For this series focused on Quick Wins with Website Protection Services, the key is getting your sites protected quickly without breaking too much application functionality. Your public website is highly visible to both customers and staff. Most such public sites capture private information, so site integrity is important. Lastly, your organization spends a ton of money geting the latest and greatest functionality on the site, so they don’t take kindly to being told their shiny objects aren’t supported by security. All this adds up to a tightrope act to protect the website while maintaining performance, availability, and functionality. Navigating these tradeoffs is what makes security a tough job.

Planning the Deployment

The first step is to set up with your website protection service (WPS). If you are just dealing with a handful of sites and your requirements are straightforward you can probably do this yourself. You don’t have much pricing leverage so you won’t get much attention from a dedicated account team. Obviously if you do have enterprise-class requirements (and budget), you go through the sales fandango with the vendor. This involves a proof of concept, milking their technical sales resources to help set things up, and then playing one WPS provider against another for the best price, just like with everything else.
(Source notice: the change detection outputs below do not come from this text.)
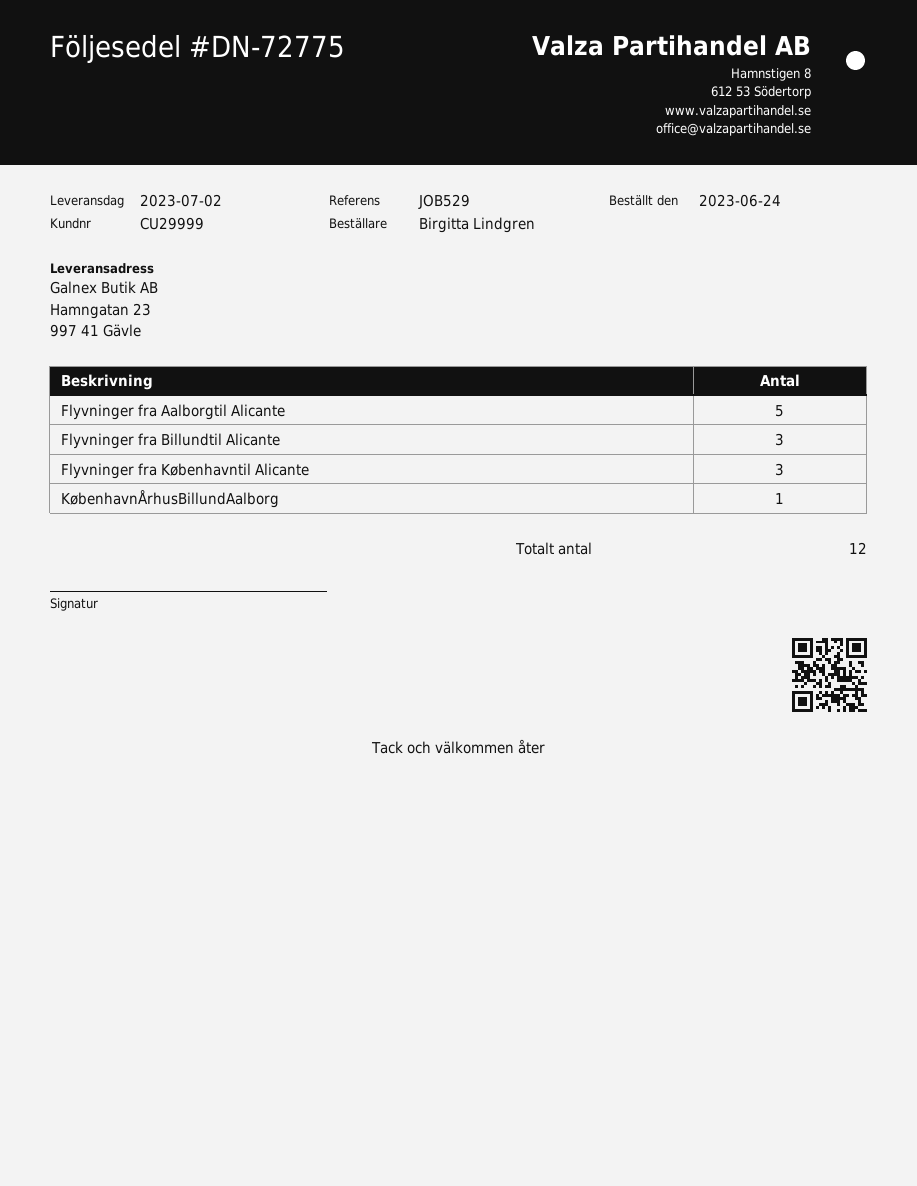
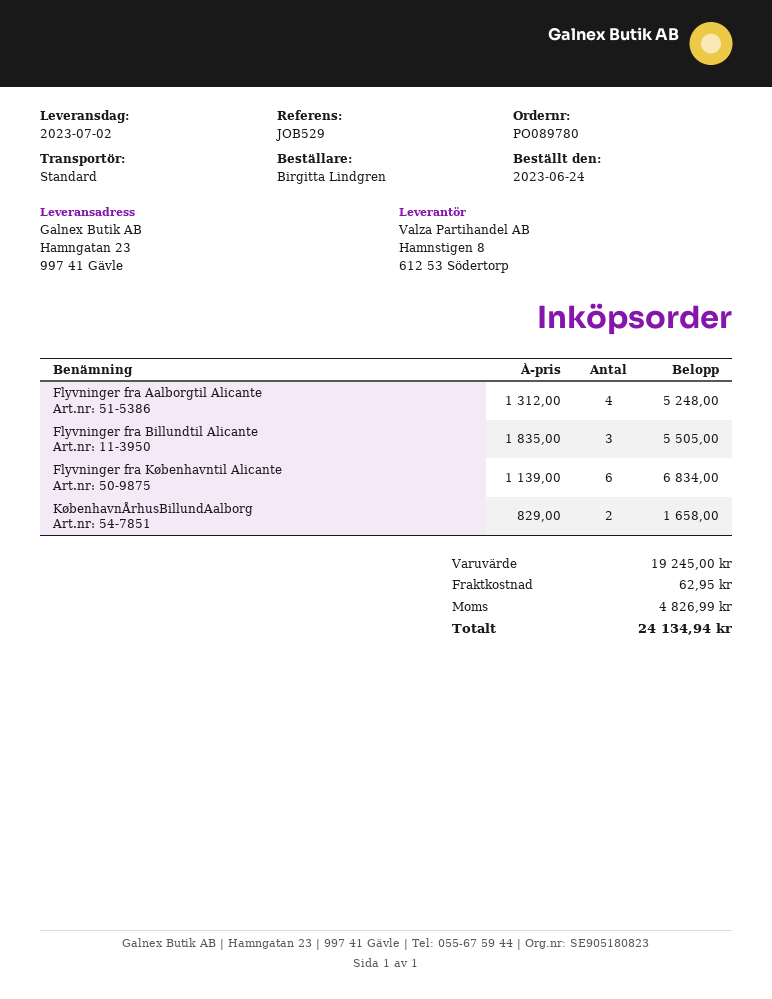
Flyvninger fra Aalborgtil Alicante: 5 -> 4
Flyvninger fra Københavntil Alicante: 3 -> 6
KøbenhavnÅrhusBillundAalborg: 1 -> 2

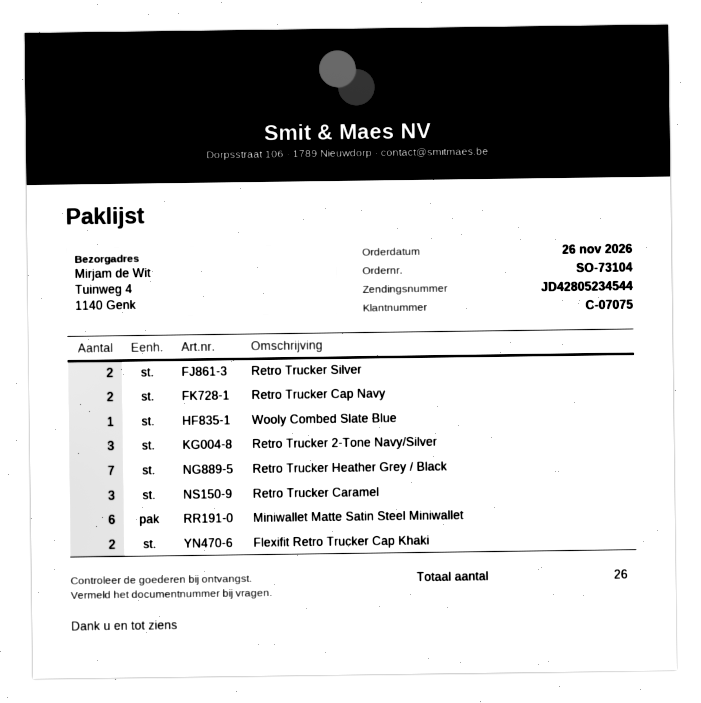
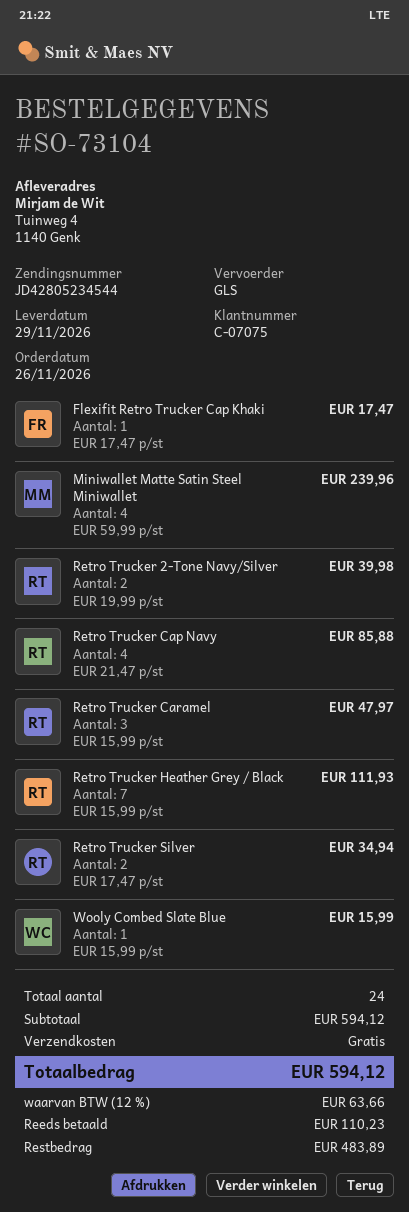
Retro Trucker Cap Navy: 2 -> 4
Retro Trucker 2-Tone Navy/Silver: 3 -> 2
Miniwallet Matte Satin Steel Miniwallet: 6 -> 4
Flexifit Retro Trucker Cap Khaki: 2 -> 1
total quantity: 26 -> 24

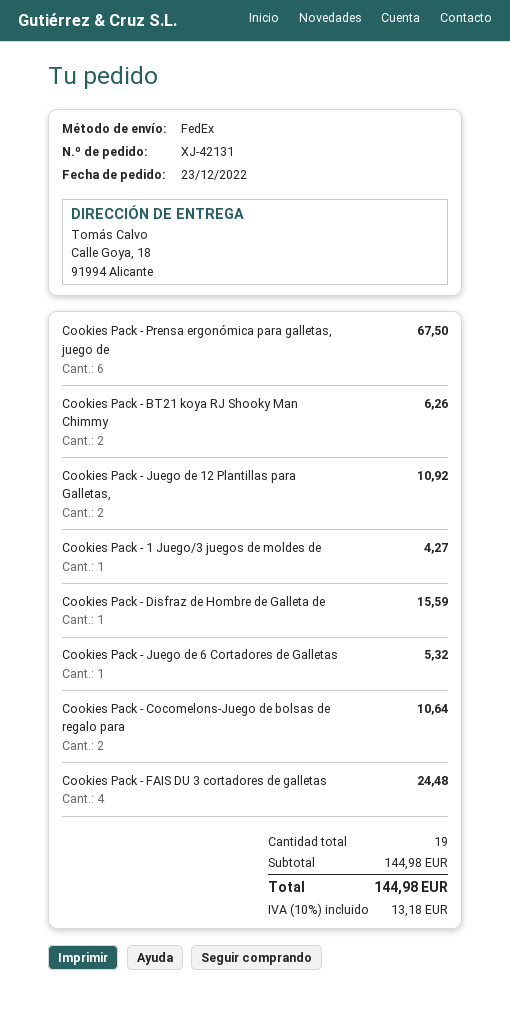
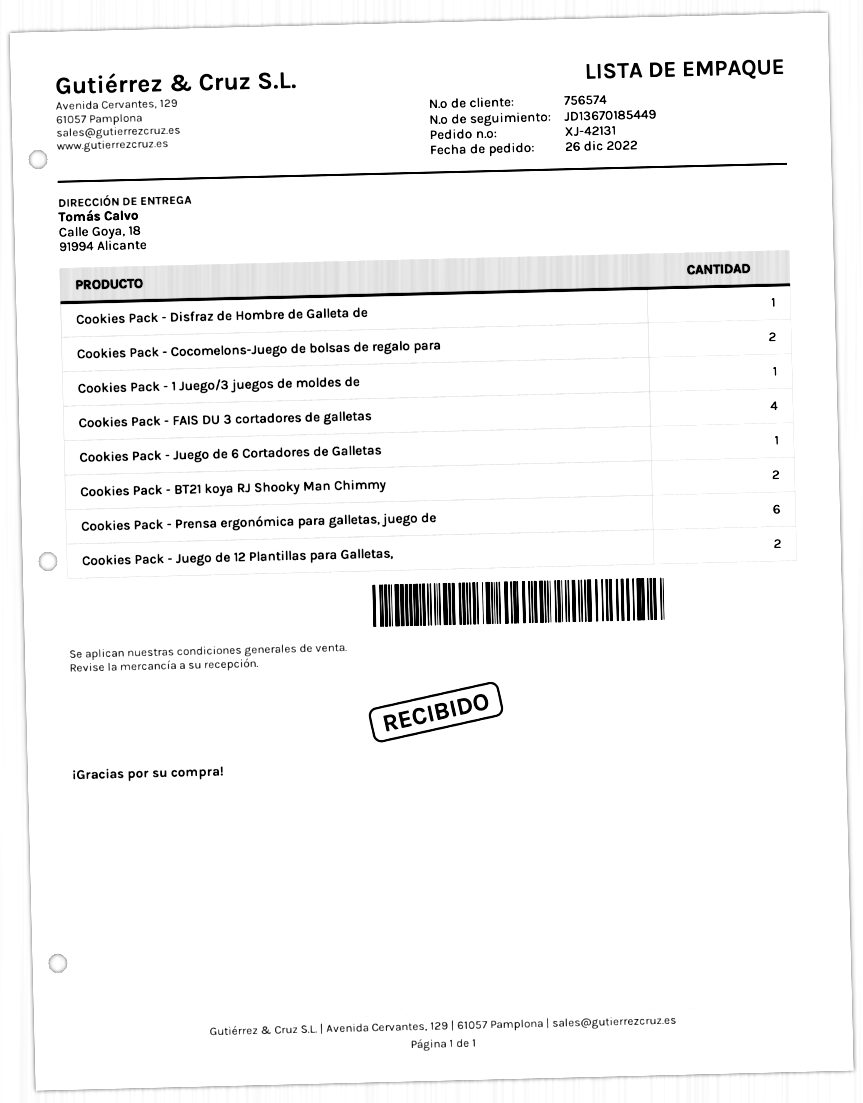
order date: 2022-12-23 -> 2022-12-26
Before you are ready to move your site over (even in test mode) you have some decisions to make. Start at the beginning. You need to decide which sites need to be protected. The optimal answer is all of them, but we live in an imperfect world. You also may not know the full extent of all your website properties. With your list of high-priority sites which must be protected, you need to understand which pages & areas are good for the public and search spiders to see, and which are not. It is quite possible that everything is fair game for everybody, but you cannot afford to assume so.

Speaking of search engines and automated crawlers, you will need to figure out how to handle those inhuman visitors. One key feature described in the last post is the ability to control which bots are allowed to visit and which are not. While you are thinking about the IP ranges that can visit your site, you need to decide whether to restrict inbound network connections to only the WPS. This blocks attackers from attacking your site directly, but to take advantage of this option you will need to work with the network security team to lock it down on your firewall. These are some of the decisions you need to make before you start routing traffic to the WPS.

A level of abstraction above bots and IP addresses is users and identities. Will you restrict visitors by geography, user agent (some sites don’t allow IE6 to connect, for example), or anything else? WPS services use big data analytics (just ask them) to track details about certain IP addresses and speculate on the likely intent of visitors. Using that information you could conceivably block unwanted users from connecting in an attempt to prevent malicious activity. Kind of like Minority Report for your website. That’s all good and well, but as we learned during the early IPS days, blocking big customers causes major headaches for the security team – so be careful when pulling the trigger on this kind of controls.

That’s why we are still in the planning phase here. Once we get to testing you will be able to thoroughly understand the impact of your policies on your site.

Finally, you need to determine which of your administrators will have access to the WPS console and be able (re-)configure the service. Like any other cloud-based service, unauthorized access to the management console is usually game over. So it is essential to make sure authorizations and entitlements are properly defined and enforced. Another management decision involves who is alerted of WPS issues such as downtime and attacks – the same process you follow for your own devices. Defining handoffs and accountabilities between your team and the WPS group before you move traffic is essential.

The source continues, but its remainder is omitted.